** DESCRIPTION OF THE TASK **
All that is wanted is the exact lines from the first line of the data below through the line with "criteria of the report.", both ends included, with pictures omitted.

[Stored data entries]
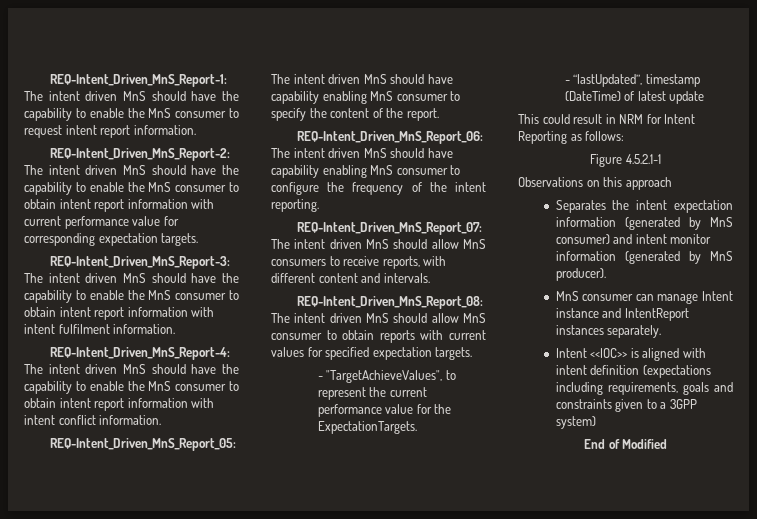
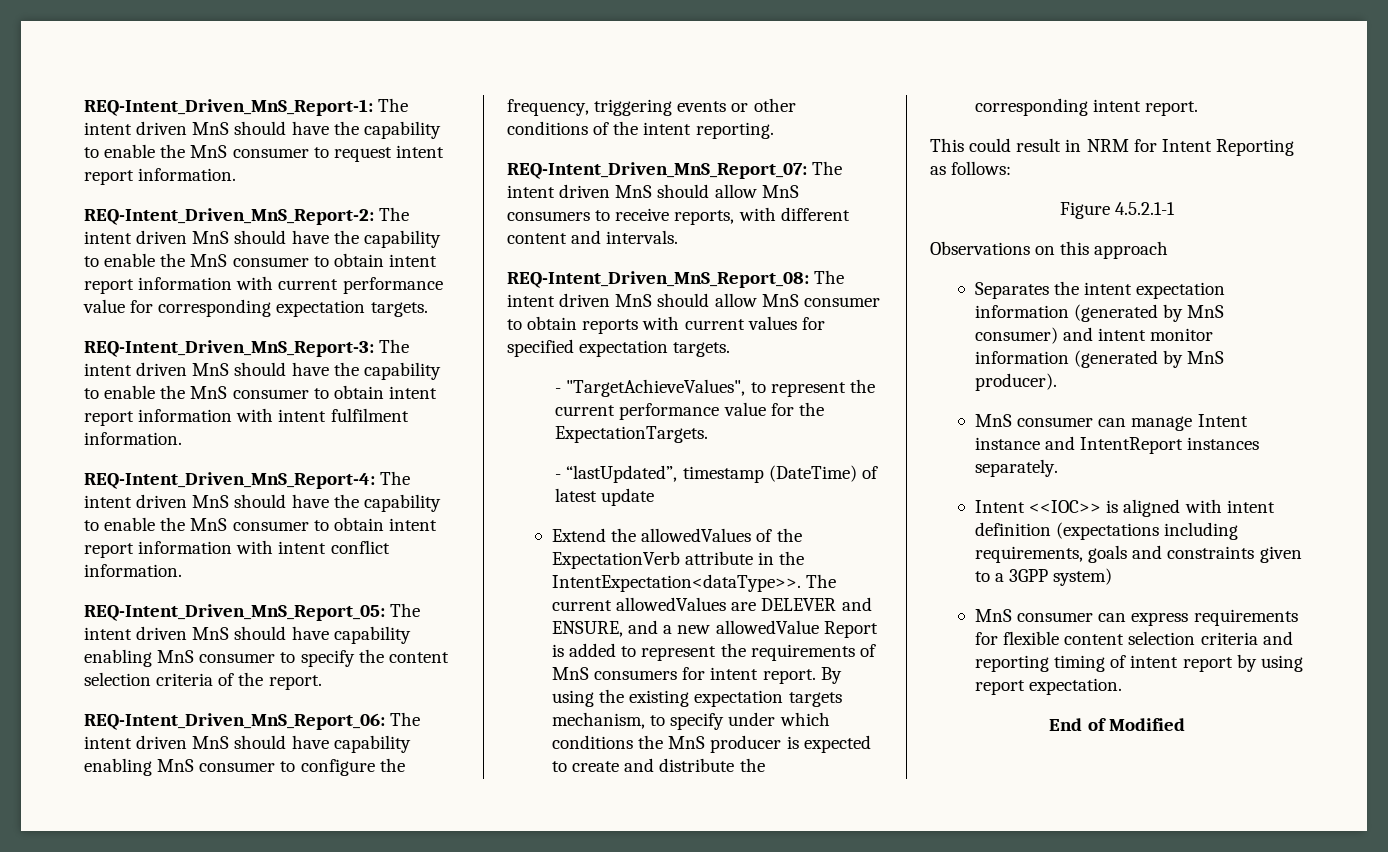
- REQ-Intent_Driven_MnS_Report_05: The intent driven MnS should have capability enabling MnS consumer to specify the content of the report.
+ REQ-Intent_Driven_MnS_Report_05: The intent driven MnS should have capability enabling MnS consumer to specify the content selection criteria of the report.
- REQ-Intent_Driven_MnS_Report_06: The intent driven MnS should have capability enabling MnS consumer to configure the frequency of the intent reporting.
+ REQ-Intent_Driven_MnS_Report_06: The intent driven MnS should have capability enabling MnS consumer to configure the frequency, triggering events or other conditions of the intent reporting.
+ Extend the allowedValues of the ExpectationVerb attribute in the IntentExpectation<dataType>>. The current allowedValues are DELEVER and ENSURE, and a new allowedValue Report is added to represent the requirements of MnS consumers for intent report. By using the existing expectation targets mechanism, to specify under which conditions the MnS producer is expected to create and distribute the corresponding intent report.
+ MnS consumer can express requirements for flexible content selection criteria and reporting timing of intent report by using report expectation.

** THE COMPLETED TASK **
- REQ-Intent_Driven_MnS_Report_05: The intent driven MnS should have capability enabling MnS consumer to specify the content of the report.
+ REQ-Intent_Driven_MnS_Report_05: The intent driven MnS should have capability enabling MnS consumer to specify the content selection criteria of the report.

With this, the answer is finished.